Provided data
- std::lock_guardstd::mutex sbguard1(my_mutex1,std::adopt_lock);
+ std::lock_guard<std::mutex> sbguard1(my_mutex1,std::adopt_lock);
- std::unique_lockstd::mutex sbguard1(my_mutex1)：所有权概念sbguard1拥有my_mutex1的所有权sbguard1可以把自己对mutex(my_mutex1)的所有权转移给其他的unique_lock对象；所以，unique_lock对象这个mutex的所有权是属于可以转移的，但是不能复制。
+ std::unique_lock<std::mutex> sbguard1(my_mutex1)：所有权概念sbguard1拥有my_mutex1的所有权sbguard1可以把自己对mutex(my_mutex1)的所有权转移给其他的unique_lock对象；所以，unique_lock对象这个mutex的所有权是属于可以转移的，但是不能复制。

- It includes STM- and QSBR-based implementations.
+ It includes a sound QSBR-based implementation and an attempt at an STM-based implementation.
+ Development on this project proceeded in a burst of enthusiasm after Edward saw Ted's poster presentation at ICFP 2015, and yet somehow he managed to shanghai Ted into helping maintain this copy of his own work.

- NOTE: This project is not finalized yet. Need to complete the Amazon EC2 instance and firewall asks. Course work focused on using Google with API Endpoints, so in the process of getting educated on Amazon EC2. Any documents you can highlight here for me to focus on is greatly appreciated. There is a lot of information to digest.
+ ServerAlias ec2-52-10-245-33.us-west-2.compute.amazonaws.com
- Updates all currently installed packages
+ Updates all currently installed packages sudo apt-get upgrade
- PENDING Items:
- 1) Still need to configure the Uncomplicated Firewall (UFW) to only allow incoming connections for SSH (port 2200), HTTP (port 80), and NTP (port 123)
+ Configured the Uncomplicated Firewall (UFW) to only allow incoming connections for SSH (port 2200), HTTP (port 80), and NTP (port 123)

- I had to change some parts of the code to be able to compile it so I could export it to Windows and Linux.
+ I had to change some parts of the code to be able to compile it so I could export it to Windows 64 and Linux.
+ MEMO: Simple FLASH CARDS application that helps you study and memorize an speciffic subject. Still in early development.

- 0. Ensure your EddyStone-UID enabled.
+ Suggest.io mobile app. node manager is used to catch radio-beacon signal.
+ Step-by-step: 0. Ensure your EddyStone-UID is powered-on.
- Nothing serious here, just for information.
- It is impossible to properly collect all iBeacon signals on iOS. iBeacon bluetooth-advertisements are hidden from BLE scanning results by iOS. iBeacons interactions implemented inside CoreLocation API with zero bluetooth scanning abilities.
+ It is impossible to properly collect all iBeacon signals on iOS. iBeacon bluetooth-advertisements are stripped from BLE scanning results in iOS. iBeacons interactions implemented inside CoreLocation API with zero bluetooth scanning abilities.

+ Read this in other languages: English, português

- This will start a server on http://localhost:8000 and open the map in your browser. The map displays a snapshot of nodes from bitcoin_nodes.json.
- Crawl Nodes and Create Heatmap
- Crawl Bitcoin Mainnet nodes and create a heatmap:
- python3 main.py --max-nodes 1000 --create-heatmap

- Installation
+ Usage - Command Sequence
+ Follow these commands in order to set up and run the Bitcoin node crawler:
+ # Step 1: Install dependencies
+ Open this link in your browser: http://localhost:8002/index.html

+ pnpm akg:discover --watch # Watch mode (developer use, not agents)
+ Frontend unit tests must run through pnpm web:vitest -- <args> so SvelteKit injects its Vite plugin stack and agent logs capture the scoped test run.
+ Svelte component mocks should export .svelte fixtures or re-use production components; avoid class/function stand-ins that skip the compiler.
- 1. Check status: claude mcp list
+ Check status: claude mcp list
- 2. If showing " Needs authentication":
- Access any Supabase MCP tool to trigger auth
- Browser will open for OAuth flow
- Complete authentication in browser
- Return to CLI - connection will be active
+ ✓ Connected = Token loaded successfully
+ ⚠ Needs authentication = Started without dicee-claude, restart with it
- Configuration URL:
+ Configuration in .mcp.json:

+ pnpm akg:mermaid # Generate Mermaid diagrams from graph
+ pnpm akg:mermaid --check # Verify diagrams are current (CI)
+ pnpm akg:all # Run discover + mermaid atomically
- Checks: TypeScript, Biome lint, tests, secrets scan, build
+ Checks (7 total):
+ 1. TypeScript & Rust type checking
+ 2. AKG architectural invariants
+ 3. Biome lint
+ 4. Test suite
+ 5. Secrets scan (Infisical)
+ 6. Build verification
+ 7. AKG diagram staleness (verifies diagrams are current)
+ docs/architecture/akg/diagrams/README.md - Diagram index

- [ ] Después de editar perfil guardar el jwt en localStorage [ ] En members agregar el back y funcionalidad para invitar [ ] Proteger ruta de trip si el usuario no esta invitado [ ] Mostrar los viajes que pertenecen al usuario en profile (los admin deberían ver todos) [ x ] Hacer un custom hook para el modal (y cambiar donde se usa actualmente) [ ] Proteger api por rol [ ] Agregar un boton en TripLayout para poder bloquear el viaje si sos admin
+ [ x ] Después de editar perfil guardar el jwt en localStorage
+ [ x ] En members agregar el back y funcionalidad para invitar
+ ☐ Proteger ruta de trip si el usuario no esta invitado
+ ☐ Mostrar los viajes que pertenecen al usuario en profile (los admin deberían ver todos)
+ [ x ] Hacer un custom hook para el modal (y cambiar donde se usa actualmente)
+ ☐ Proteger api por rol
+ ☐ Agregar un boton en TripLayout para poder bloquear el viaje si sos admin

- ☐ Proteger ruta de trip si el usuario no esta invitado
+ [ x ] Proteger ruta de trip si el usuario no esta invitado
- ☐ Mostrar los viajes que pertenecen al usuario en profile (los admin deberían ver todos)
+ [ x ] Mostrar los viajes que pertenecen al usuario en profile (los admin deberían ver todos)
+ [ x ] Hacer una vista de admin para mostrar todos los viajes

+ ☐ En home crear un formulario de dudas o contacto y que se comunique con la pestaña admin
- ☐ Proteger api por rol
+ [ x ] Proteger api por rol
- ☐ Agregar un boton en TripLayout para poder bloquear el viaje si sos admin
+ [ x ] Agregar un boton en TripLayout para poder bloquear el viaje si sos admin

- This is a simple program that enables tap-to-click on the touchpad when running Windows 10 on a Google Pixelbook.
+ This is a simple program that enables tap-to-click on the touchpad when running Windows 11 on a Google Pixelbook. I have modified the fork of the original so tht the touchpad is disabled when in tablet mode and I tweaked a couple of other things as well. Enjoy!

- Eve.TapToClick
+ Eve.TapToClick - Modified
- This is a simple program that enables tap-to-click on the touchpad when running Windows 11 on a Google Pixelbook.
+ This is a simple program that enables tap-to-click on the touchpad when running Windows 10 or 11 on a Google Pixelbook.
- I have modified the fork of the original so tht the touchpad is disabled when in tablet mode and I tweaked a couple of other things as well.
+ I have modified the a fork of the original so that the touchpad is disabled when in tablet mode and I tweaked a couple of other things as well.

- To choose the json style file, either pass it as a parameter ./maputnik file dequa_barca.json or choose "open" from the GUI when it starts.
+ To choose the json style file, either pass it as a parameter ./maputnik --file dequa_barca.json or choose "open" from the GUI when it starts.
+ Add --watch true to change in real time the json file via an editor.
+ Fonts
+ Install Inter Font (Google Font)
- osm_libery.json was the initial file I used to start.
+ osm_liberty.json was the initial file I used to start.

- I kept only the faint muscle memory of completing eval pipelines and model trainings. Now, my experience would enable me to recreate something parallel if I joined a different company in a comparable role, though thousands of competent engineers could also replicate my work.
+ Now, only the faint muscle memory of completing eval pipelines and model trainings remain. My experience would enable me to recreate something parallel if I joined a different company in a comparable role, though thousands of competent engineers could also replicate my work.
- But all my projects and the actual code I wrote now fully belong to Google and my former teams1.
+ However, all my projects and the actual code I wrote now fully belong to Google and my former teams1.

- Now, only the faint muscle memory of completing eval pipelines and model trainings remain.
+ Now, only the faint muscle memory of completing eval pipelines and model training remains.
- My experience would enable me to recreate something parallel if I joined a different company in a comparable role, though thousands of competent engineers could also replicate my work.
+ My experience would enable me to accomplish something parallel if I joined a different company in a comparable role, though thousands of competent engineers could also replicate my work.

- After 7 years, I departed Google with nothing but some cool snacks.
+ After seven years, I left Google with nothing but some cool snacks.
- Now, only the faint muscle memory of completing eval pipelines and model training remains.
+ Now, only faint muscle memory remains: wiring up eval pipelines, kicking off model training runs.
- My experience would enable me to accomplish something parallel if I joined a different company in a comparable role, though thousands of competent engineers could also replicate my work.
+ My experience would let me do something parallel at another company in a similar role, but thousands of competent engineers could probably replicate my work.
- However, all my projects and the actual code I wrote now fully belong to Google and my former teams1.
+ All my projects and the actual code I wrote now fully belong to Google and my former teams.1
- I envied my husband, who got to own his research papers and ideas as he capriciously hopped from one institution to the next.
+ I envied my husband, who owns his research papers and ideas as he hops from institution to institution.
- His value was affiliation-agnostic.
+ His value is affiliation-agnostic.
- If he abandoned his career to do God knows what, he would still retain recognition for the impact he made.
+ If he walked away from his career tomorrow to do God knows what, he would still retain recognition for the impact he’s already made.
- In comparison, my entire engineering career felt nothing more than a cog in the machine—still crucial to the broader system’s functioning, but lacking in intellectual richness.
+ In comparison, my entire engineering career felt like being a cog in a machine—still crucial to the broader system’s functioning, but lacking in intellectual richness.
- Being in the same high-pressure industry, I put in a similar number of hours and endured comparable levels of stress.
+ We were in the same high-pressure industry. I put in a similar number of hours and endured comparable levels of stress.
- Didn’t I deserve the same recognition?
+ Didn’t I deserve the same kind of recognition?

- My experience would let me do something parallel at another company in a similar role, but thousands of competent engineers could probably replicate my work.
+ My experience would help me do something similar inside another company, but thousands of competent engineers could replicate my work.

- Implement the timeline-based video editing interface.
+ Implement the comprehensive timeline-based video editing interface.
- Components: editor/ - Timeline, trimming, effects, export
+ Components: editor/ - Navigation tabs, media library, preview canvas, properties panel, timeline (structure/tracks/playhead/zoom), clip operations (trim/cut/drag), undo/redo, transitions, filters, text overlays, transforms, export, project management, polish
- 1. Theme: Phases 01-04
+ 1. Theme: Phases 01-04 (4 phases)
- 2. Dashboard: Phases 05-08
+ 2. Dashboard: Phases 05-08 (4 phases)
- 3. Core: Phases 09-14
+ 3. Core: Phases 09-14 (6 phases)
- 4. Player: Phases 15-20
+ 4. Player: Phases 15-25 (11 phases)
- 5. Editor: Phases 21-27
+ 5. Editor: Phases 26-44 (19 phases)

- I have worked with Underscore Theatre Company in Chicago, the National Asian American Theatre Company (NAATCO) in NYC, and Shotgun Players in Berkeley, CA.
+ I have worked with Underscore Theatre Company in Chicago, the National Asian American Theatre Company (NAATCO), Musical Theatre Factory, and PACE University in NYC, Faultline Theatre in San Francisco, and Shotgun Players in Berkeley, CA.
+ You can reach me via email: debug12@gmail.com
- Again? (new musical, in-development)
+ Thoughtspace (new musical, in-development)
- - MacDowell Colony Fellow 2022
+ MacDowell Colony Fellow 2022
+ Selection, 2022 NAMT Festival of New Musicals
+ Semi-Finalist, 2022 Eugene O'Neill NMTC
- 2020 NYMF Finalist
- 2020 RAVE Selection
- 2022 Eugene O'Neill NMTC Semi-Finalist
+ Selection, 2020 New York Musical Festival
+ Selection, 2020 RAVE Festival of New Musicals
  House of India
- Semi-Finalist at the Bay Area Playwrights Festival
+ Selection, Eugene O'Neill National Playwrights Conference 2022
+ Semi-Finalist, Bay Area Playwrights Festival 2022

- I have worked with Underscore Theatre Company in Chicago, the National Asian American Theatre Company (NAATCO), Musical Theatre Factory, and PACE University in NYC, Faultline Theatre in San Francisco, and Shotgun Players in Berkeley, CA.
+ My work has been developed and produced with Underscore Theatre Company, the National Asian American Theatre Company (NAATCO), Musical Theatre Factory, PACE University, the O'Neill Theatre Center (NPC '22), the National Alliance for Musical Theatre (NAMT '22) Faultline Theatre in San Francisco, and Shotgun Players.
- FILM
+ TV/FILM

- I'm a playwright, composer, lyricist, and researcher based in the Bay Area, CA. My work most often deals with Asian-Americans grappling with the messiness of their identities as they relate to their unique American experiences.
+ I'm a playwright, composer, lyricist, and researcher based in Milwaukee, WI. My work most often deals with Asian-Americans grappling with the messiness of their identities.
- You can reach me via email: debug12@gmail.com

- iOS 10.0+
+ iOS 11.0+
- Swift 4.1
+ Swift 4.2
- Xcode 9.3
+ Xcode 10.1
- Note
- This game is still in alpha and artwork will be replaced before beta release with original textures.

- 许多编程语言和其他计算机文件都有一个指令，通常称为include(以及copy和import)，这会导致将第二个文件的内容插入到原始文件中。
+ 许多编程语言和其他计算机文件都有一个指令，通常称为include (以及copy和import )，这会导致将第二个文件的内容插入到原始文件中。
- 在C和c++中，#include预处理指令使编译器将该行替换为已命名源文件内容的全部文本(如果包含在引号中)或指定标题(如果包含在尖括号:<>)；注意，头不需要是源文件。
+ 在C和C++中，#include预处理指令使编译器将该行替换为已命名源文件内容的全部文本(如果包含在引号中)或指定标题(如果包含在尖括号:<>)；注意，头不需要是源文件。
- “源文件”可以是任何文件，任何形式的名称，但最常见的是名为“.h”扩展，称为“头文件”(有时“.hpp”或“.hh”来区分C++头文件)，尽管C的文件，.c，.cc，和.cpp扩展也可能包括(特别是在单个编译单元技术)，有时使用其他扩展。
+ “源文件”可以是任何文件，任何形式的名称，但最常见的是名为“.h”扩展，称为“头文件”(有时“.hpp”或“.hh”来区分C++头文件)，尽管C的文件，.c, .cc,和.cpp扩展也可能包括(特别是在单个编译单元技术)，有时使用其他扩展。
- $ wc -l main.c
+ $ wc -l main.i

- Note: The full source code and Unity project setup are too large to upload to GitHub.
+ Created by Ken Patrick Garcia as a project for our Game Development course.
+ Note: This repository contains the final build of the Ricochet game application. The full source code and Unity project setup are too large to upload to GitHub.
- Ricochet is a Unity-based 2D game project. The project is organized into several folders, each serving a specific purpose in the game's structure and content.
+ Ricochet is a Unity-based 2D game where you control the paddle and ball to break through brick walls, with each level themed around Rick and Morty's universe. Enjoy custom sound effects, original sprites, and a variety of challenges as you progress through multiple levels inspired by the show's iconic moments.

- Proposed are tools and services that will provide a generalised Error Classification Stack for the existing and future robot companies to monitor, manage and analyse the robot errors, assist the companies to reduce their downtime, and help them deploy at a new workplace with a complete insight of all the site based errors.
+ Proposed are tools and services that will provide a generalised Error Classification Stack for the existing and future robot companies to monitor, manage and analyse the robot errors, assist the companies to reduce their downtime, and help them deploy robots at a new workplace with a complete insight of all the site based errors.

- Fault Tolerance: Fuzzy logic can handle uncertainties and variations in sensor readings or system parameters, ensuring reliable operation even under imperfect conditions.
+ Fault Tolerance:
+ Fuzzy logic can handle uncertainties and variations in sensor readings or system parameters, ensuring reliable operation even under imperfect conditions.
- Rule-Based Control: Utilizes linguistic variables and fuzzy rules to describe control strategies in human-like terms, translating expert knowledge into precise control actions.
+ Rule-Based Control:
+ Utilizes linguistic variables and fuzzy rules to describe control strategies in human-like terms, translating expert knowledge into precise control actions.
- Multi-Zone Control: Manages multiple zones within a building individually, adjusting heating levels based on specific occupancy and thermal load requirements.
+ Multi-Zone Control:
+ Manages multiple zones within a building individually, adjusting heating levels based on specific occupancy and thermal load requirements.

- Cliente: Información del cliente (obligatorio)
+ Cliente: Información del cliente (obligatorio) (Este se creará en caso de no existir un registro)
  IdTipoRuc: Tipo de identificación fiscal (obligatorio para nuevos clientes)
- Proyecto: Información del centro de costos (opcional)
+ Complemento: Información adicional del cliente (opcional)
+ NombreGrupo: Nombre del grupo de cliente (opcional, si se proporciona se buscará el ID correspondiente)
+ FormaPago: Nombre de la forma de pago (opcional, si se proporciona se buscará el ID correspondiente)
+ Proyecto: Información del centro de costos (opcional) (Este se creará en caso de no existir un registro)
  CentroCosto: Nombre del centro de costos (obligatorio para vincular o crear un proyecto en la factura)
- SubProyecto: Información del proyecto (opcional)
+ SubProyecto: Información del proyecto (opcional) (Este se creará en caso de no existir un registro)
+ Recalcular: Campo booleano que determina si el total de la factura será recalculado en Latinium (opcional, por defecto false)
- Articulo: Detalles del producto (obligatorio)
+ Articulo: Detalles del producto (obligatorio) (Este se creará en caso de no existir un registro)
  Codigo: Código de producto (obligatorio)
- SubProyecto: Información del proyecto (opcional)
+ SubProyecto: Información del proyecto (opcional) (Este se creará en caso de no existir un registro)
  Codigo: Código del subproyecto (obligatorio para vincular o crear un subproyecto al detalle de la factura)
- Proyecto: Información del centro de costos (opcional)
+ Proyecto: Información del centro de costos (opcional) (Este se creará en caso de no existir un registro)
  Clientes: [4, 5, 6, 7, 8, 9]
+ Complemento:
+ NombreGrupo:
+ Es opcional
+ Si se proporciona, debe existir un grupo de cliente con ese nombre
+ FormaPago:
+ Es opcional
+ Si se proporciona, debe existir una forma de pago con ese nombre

Task objective
Please copy the lines above from the line with "- However, all" up to and including the line with "- Components: editor/", exactly as written and with nothing else.

Solution to this exercise
- However, all my projects and the actual code I wrote now fully belong to Google and my former teams1.
+ All my projects and the actual code I wrote now fully belong to Google and my former teams.1
- I envied my husband, who got to own his research papers and ideas as he capriciously hopped from one institution to the next.
+ I envied my husband, who owns his research papers and ideas as he hops from institution to institution.
- His value was affiliation-agnostic.
+ His value is affiliation-agnostic.
- If he abandoned his career to do God knows what, he would still retain recognition for the impact he made.
+ If he walked away from his career tomorrow to do God knows what, he would still retain recognition for the impact he’s already made.
- In comparison, my entire engineering career felt nothing more than a cog in the machine—still crucial to the broader system’s functioning, but lacking in intellectual richness.
+ In comparison, my entire engineering career felt like being a cog in a machine—still crucial to the broader system’s functioning, but lacking in intellectual richness.
- Being in the same high-pressure industry, I put in a similar number of hours and endured comparable levels of stress.
+ We were in the same high-pressure industry. I put in a similar number of hours and endured comparable levels of stress.
- Didn’t I deserve the same recognition?
+ Didn’t I deserve the same kind of recognition?

- My experience would let me do something parallel at another company in a similar role, but thousands of competent engineers could probably replicate my work.
+ My experience would help me do something similar inside another company, but thousands of competent engineers could replicate my work.

- Implement the timeline-based video editing interface.
+ Implement the comprehensive timeline-based video editing interface.
- Components: editor/ - Timeline, trimming, effects, export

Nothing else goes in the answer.